Question

Why are antibonding orbitals higher in energy?

Answer 1

Hint : The molecular orbital theory is based on chemical bonding which is used to describe the structures and properties of different molecules. It states that each atom tends to combine together to form molecular orbitals and this theory also explains that the molecular orbitals are basically linear combinations of atomic orbitals.

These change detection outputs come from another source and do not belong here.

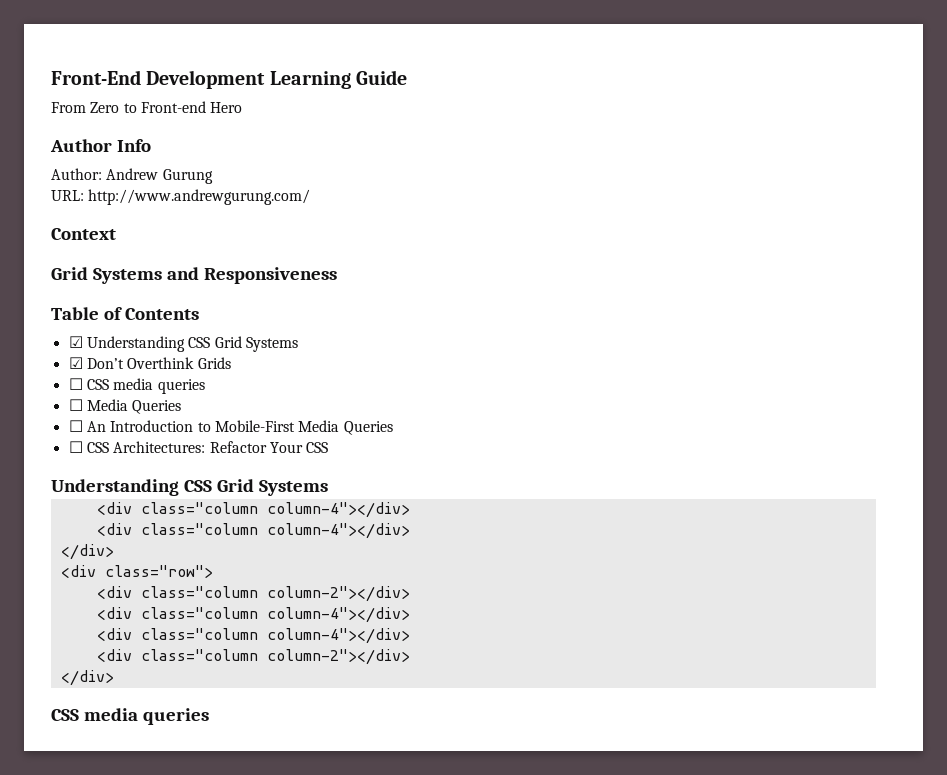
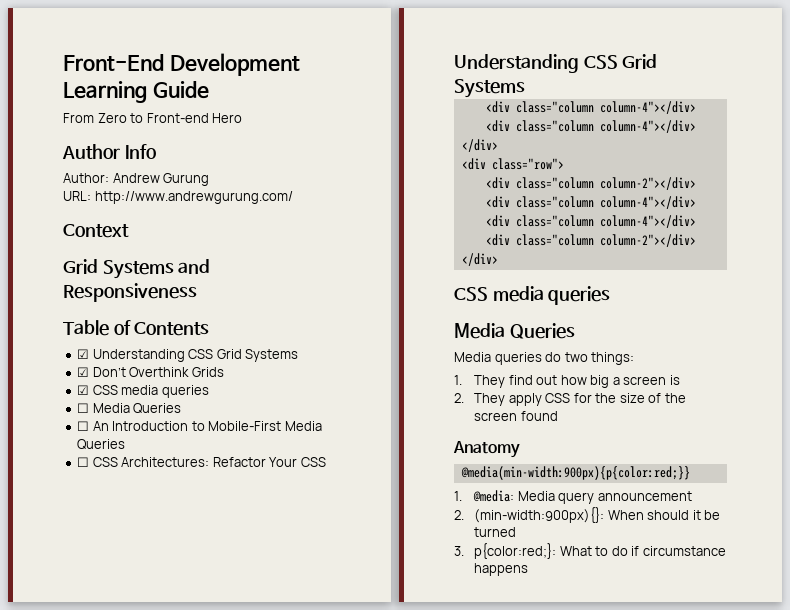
[68,378,83,390] ☐ -> [77,385,90,395] ☑
(209, 716) none -> [454,323,575,339] [454,352,635,365] [454,375,680,388] [454,393,686,406] [474,411,558,421] [453,441,520,458] [460,466,690,480] [454,490,692,504] [454,507,721,523] [474,527,517,537] [454,543,726,559] [474,563,529,576] // Media Queries // Media queries do two things: // 1. They find out how big a screen is // 2. They apply CSS for the size of the screen found // Anatomy // @media(min-width:900px){p{color:red;}} // 1. @media: Media query announcement // 2. (min-width:900px){}: When should it be turned // 3. p{color:red;}: What to do if circumstance happens

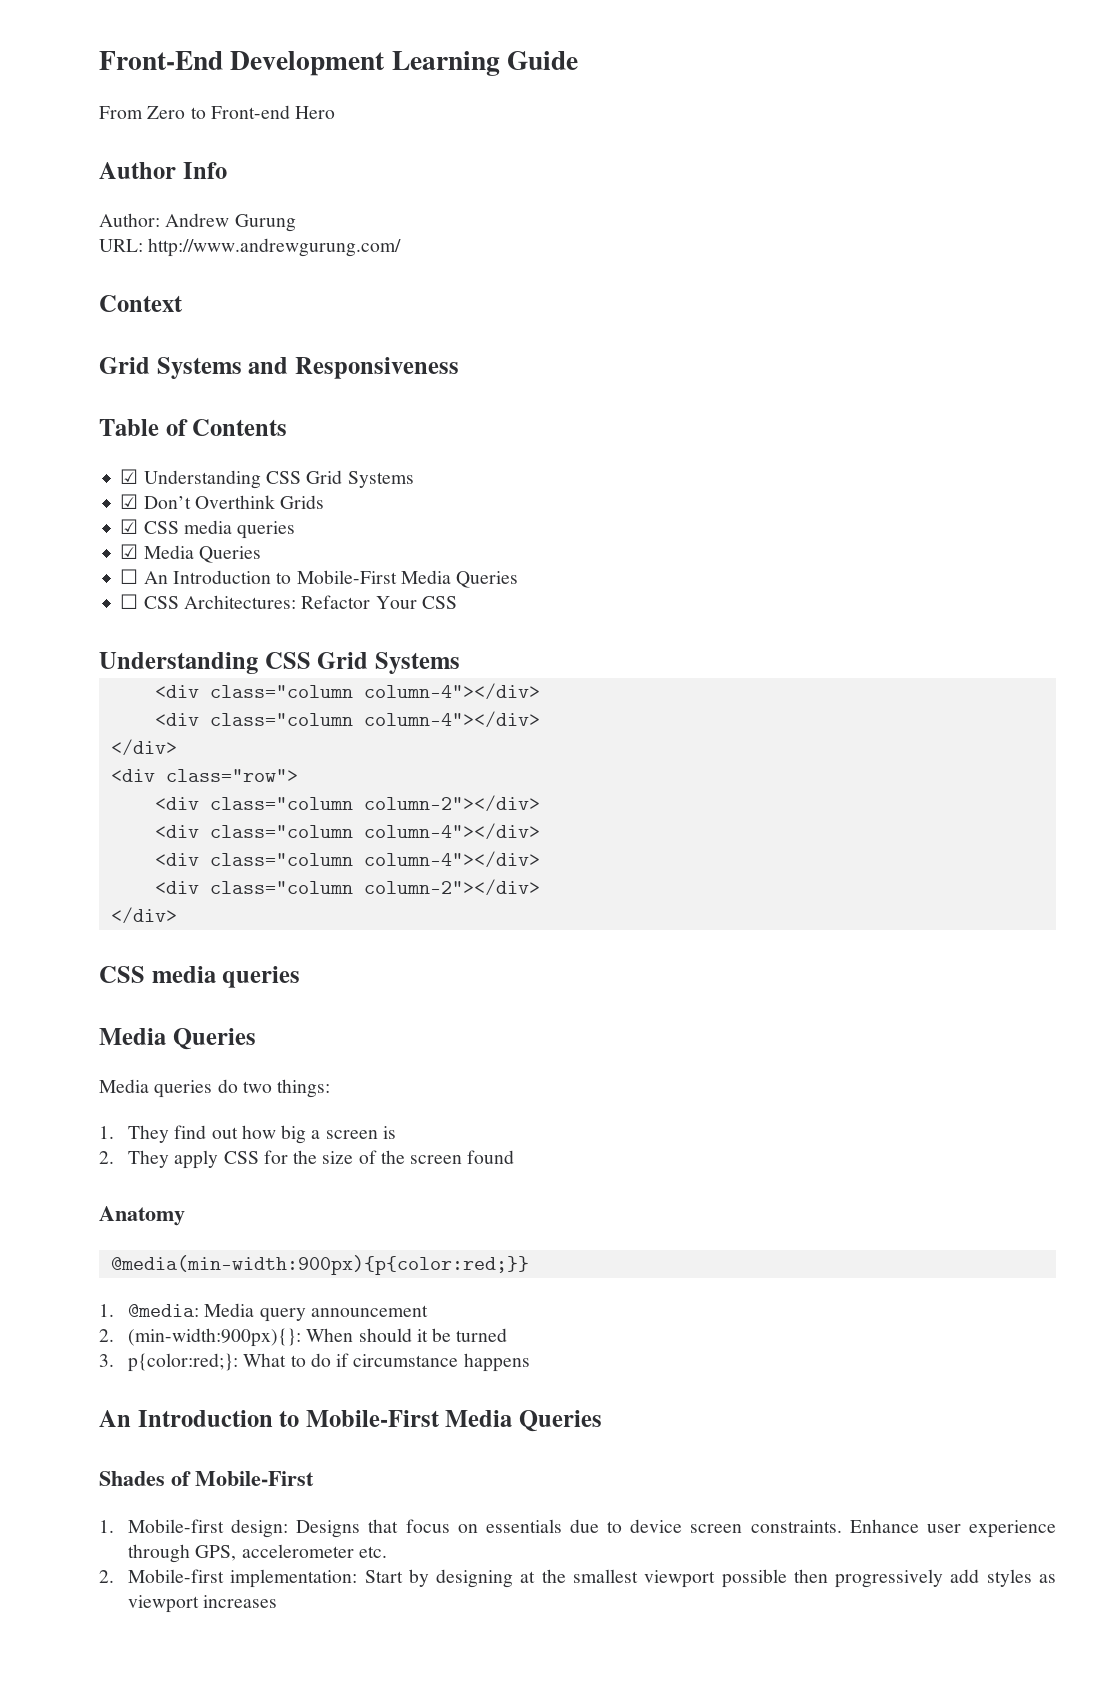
[77,403,90,413] ☐ -> [120,544,139,559] ☑
(529, 569) none -> [99,1410,603,1432] [99,1471,314,1486] [99,1519,1056,1538] [127,1544,387,1563] [99,1569,1056,1588] [127,1595,278,1613] // An Introduction to Mobile-First Media Queries // Shades of Mobile-First // 1. Mobile-first design: Designs that focus on essentials due to device screen constraints. Enhance user experience through GPS, accelerometer etc. // 2. Mobile-first implementation: Start by designing at the smallest viewport possible then progressively add styles as viewport increases

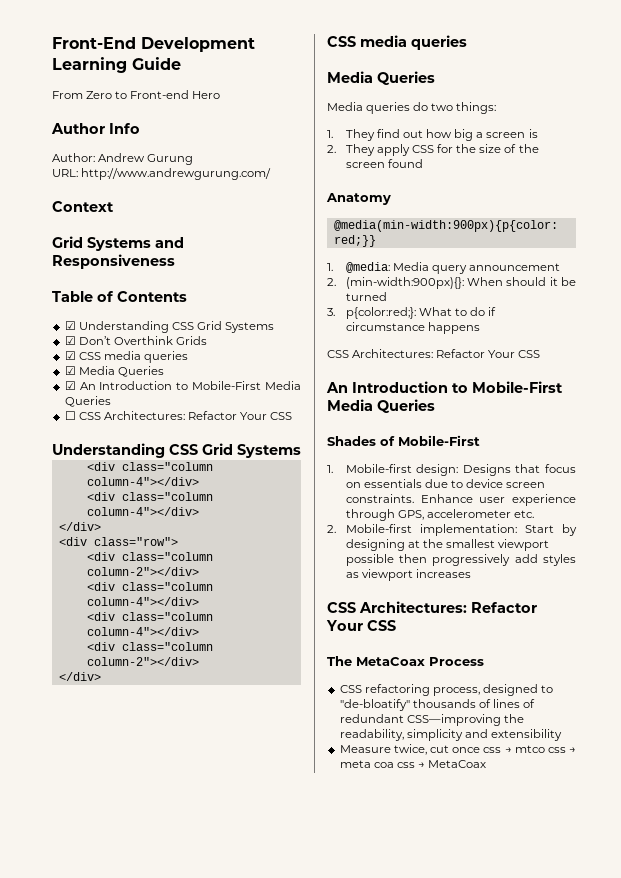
[120,569,139,584] ☐ -> [64,381,76,390] ☑
(530, 1362) none -> [327,349,541,358] // CSS Architectures: Refactor Your CSS
(278, 1601) none -> [327,601,537,613] [326,620,396,631] [327,656,484,666] [339,684,554,696] [339,699,536,711] [339,714,524,726] [339,729,562,741] [339,744,576,755] [339,760,487,768] // CSS Architectures: Refactor Your CSS // The MetaCoax Process // CSS refactoring process, designed to "de-bloatify" thousands of lines of redundant CSS—improving the readability, simplicity and extensibility // Measure twice, cut once css → mtco css → meta coa css → MetaCoax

Complete Step By Step Answer:
The important points which cover the key features of molecular orbital theory are as follows:
1. The total number of molecular orbitals formed are always equal to the total number of atomic orbitals participating in bonding.
2. There exists three types of molecular orbitals which are bonding molecular orbital, antibonding molecular orbital and antibonding molecular orbitals.
3. The electrons are filled into molecular orbitals in increasing order i.e., from the orbital with lowest energy to the orbital with highest energy.
4. For the formation of molecular orbitals, the most effective combinations of atomic orbitals occur when the atomic orbitals which are combining comprise similar energies.
Now, let’s discuss types of molecular orbitals.
Bonding molecular orbitals: These are formed when constructive overlapping of atomic orbitals takes place and probability of finding electrons is higher in case of bonding molecular orbitals. In these orbitals, the electron density in the internuclear distance is high due to which the nuclei are shielded from each other and thus experience less repulsions. These are represented by $ \sigma ,\;\pi ,\;\delta $ . A sketch of bonding molecular orbitals is given below:

Anti-Bonding molecular orbitals: These are formed when destructive overlapping of atomic orbitals takes place and probability of finding electrons is very low in case of anti-bonding molecular orbitals. In these orbitals, the electron density in the internuclear distance is low due to which the nuclei are directly exposed to each other and thus experience high repulsive forces. These are represented by $ {\sigma ^*},\;{\pi ^*},\;{\delta ^*} $ . A sketch of anti-bonding molecular orbitals is given below:

Non-bonding molecular orbitals: In this case, due to the lack of symmetry in the compatibility of two atomic orbitals which are participating in bond formation, the molecular orbitals have no positive or negative interactions with each other and thus, do not affect the bond formed between the two atoms.
From the above points, it is clear that the electrons in the bonding molecular orbitals are attracted by the nuclei whereas in case of anti-bonding molecular orbitals, the nuclei repel each other. Thus, we can conclude that atomic orbitals are always higher in energy.

Note :
It is important to note that the valence bond theory failed to explain the formation of multiple bonds in the molecule whose bond order lies between a single and a double bond like the bonds in resonance stabilized molecules. Since, MOT reflects the geometries of the molecules so it was proved to be more useful than the valence bond theory in this aspect.